Brief: Restate the data below word for word. Skip any images it contains.

*** Opening Provided entries ***

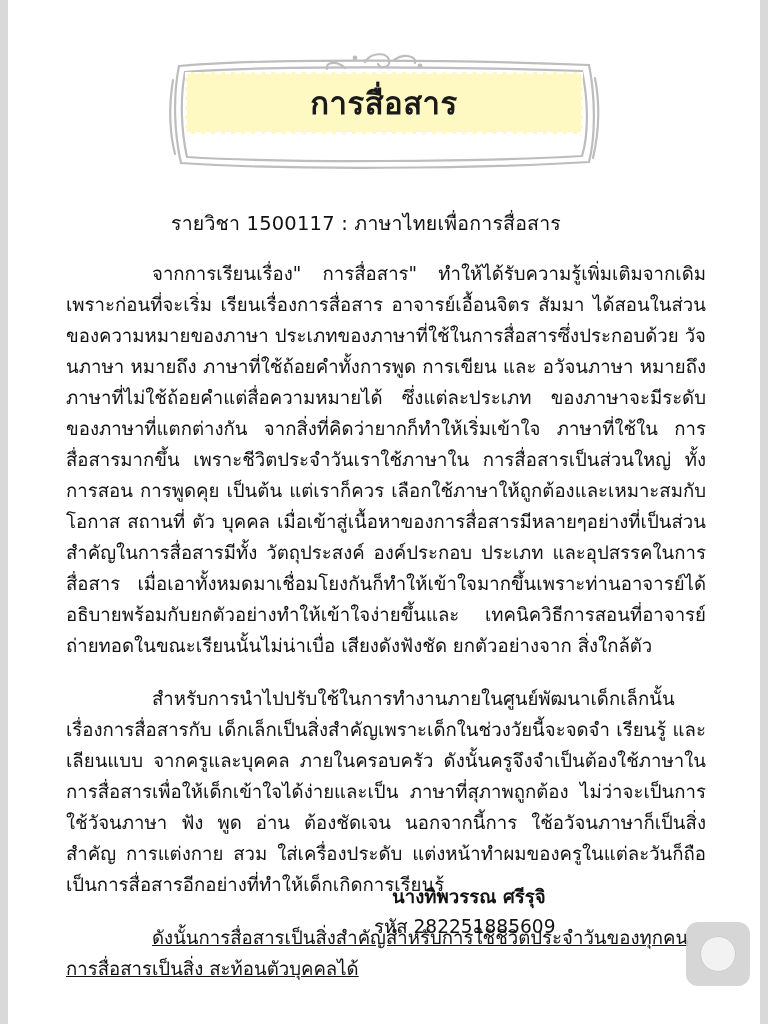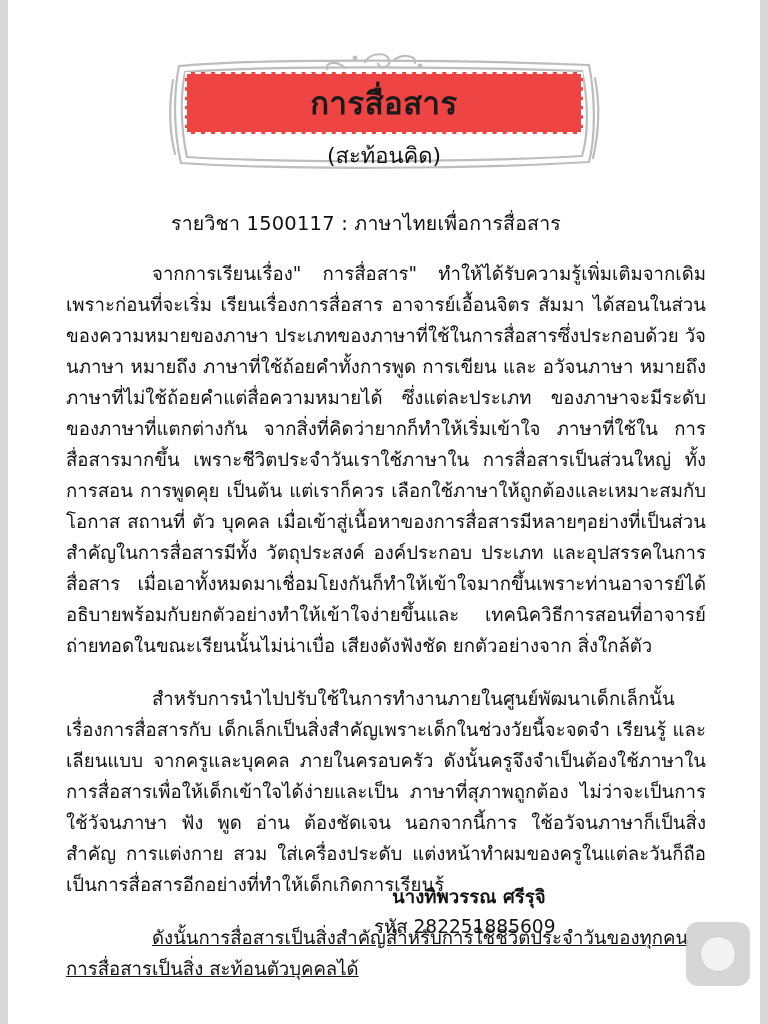--- a/index.html
+++ b/index.html
@@ -58,21 +58,21 @@
     left: 0; top: 0;
     width: 470px;
     height: 128px;
   }
   .banner-inner {
     position: absolute;
     left: 36px;
     top: 22px;
     width: 398px;
     height: 62px;
-    background: #ef4444;
+    background: #fef9c3;
     border: 2px dashed #ffffff;
     box-sizing: border-box;
     display: flex;
     align-items: center;
     justify-content: center;
   }
   .banner-title {
     font-size: 31px;
     font-weight: bold;
     color: #1a1a1a;
@@ -178,21 +178,20 @@
         <g fill="#bdbdbd">
           <circle cx="206" cy="8" r="2.4"></circle>
           <circle cx="271" cy="16" r="2.4"></circle>
           <circle cx="183" cy="26" r="2"></circle>
           <circle cx="281" cy="30" r="2"></circle>
         </g>
       </svg>
       <div class="banner-inner">
         <span class="banner-title">การสื่อสาร</span>
       </div>
-      <div class="banner-sub">(สะท้อนคิด)</div>
     </div>
 
     <div class="subject-line">รายวิชา 1500117 : ภาษาไทยเพื่อการสื่อสาร</div>
 
     <div class="body">
       <p class="para">จากการเรียนเรื่อง" การสื่อสาร" ทำให้ได้รับความรู้เพิ่มเติมจากเดิมเพราะก่อนที่จะเริ่ม เรียนเรื่องการสื่อสาร อาจารย์เอื้อนจิตร สัมมา ได้สอนในส่วนของความหมายของภาษา ประเภทของภาษาที่ใช้ในการสื่อสารซึ่งประกอบด้วย วัจนภาษา หมายถึง ภาษาที่ใช้ถ้อยคำทั้งการพูด การเขียน และ อวัจนภาษา หมายถึง ภาษาที่ไม่ใช้ถ้อยคำแต่สื่อความหมายได้ ซึ่งแต่ละประเภท ของภาษาจะมีระดับของภาษาที่แตกต่างกัน จากสิ่งที่คิดว่ายากก็ทำให้เริ่มเข้าใจ ภาษาที่ใช้ใน การสื่อสารมากขึ้น เพราะชีวิตประจำวันเราใช้ภาษาใน การสื่อสารเป็นส่วนใหญ่ ทั้งการสอน การพูดคุย เป็นต้น แต่เราก็ควร เลือกใช้ภาษาให้ถูกต้องและเหมาะสมกับโอกาส สถานที่ ตัว บุคคล เมื่อเข้าสู่เนื้อหาของการสื่อสารมีหลายๆอย่างที่เป็นส่วนสำคัญในการสื่อสารมีทั้ง วัตถุประสงค์ องค์ประกอบ ประเภท และอุปสรรคในการสื่อสาร เมื่อเอาทั้งหมดมาเชื่อมโยงกันก็ทำให้เข้าใจมากขึ้นเพราะท่านอาจารย์ได้อธิบายพร้อมกับยกตัวอย่างทำให้เข้าใจง่ายขึ้นและ เทคนิควิธีการสอนที่อาจารย์ถ่ายทอดในขณะเรียนนั้นไม่น่าเบื่อ เสียงดังฟังชัด ยกตัวอย่างจาก สิ่งใกล้ตัว</p>
       <p class="para">สำหรับการนำไปปรับใช้ในการทำงานภายในศูนย์พัฒนาเด็กเล็กนั้นเรื่องการสื่อสารกับ เด็กเล็กเป็นสิ่งสำคัญเพราะเด็กในช่วงวัยนี้จะจดจำ เรียนรู้ และเลียนแบบ จากครูและบุคคล ภายในครอบครัว ดังนั้นครูจึงจำเป็นต้องใช้ภาษาในการสื่อสารเพื่อให้เด็กเข้าใจได้ง่ายและเป็น ภาษาที่สุภาพถูกต้อง ไม่ว่าจะเป็นการใช้วัจนภาษา ฟัง พูด อ่าน ต้องชัดเจน นอกจากนี้การ ใช้อวัจนภาษาก็เป็นสิ่งสำคัญ การแต่งกาย สวม ใส่เครื่องประดับ แต่งหน้าทำผมของครูในแต่ละวันก็ถือเป็นการสื่อสารอีกอย่างที่ทำให้เด็กเกิดการเรียนรู้</p>
       <p class="para">ดังนั้นการสื่อสารเป็นสิ่งสำคัญสำหรับการใช้ชีวิตประจำวันของทุกคน การสื่อสารเป็นสิ่ง สะท้อนตัวบุคคลได้</p>
     </div>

*** Closing Provided entries ***

Task response:
--- a/index.html
+++ b/index.html
@@ -58,21 +58,21 @@
     left: 0; top: 0;
     width: 470px;
     height: 128px;
   }
   .banner-inner {
     position: absolute;
     left: 36px;
     top: 22px;
     width: 398px;
     height: 62px;
-    background: #ef4444;
+    background: #fef9c3;
     border: 2px dashed #ffffff;
     box-sizing: border-box;
     display: flex;
     align-items: center;
     justify-content: center;
   }
   .banner-title {
     font-size: 31px;
     font-weight: bold;
     color: #1a1a1a;
@@ -178,21 +178,20 @@
         <g fill="#bdbdbd">
           <circle cx="206" cy="8" r="2.4"></circle>
           <circle cx="271" cy="16" r="2.4"></circle>
           <circle cx="183" cy="26" r="2"></circle>
           <circle cx="281" cy="30" r="2"></circle>
         </g>
       </svg>
       <div class="banner-inner">
         <span class="banner-title">การสื่อสาร</span>
       </div>
-      <div class="banner-sub">(สะท้อนคิด)</div>
     </div>
 
     <div class="subject-line">รายวิชา 1500117 : ภาษาไทยเพื่อการสื่อสาร</div>
 
     <div class="body">
       <p class="para">จากการเรียนเรื่อง" การสื่อสาร" ทำให้ได้รับความรู้เพิ่มเติมจากเดิมเพราะก่อนที่จะเริ่ม เรียนเรื่องการสื่อสาร อาจารย์เอื้อนจิตร สัมมา ได้สอนในส่วนของความหมายของภาษา ประเภทของภาษาที่ใช้ในการสื่อสารซึ่งประกอบด้วย วัจนภาษา หมายถึง ภาษาที่ใช้ถ้อยคำทั้งการพูด การเขียน และ อวัจนภาษา หมายถึง ภาษาที่ไม่ใช้ถ้อยคำแต่สื่อความหมายได้ ซึ่งแต่ละประเภท ของภาษาจะมีระดับของภาษาที่แตกต่างกัน จากสิ่งที่คิดว่ายากก็ทำให้เริ่มเข้าใจ ภาษาที่ใช้ใน การสื่อสารมากขึ้น เพราะชีวิตประจำวันเราใช้ภาษาใน การสื่อสารเป็นส่วนใหญ่ ทั้งการสอน การพูดคุย เป็นต้น แต่เราก็ควร เลือกใช้ภาษาให้ถูกต้องและเหมาะสมกับโอกาส สถานที่ ตัว บุคคล เมื่อเข้าสู่เนื้อหาของการสื่อสารมีหลายๆอย่างที่เป็นส่วนสำคัญในการสื่อสารมีทั้ง วัตถุประสงค์ องค์ประกอบ ประเภท และอุปสรรคในการสื่อสาร เมื่อเอาทั้งหมดมาเชื่อมโยงกันก็ทำให้เข้าใจมากขึ้นเพราะท่านอาจารย์ได้อธิบายพร้อมกับยกตัวอย่างทำให้เข้าใจง่ายขึ้นและ เทคนิควิธีการสอนที่อาจารย์ถ่ายทอดในขณะเรียนนั้นไม่น่าเบื่อ เสียงดังฟังชัด ยกตัวอย่างจาก สิ่งใกล้ตัว</p>
       <p class="para">สำหรับการนำไปปรับใช้ในการทำงานภายในศูนย์พัฒนาเด็กเล็กนั้นเรื่องการสื่อสารกับ เด็กเล็กเป็นสิ่งสำคัญเพราะเด็กในช่วงวัยนี้จะจดจำ เรียนรู้ และเลียนแบบ จากครูและบุคคล ภายในครอบครัว ดังนั้นครูจึงจำเป็นต้องใช้ภาษาในการสื่อสารเพื่อให้เด็กเข้าใจได้ง่ายและเป็น ภาษาที่สุภาพถูกต้อง ไม่ว่าจะเป็นการใช้วัจนภาษา ฟัง พูด อ่าน ต้องชัดเจน นอกจากนี้การ ใช้อวัจนภาษาก็เป็นสิ่งสำคัญ การแต่งกาย สวม ใส่เครื่องประดับ แต่งหน้าทำผมของครูในแต่ละวันก็ถือเป็นการสื่อสารอีกอย่างที่ทำให้เด็กเกิดการเรียนรู้</p>
       <p class="para">ดังนั้นการสื่อสารเป็นสิ่งสำคัญสำหรับการใช้ชีวิตประจำวันของทุกคน การสื่อสารเป็นสิ่ง สะท้อนตัวบุคคลได้</p>
     </div>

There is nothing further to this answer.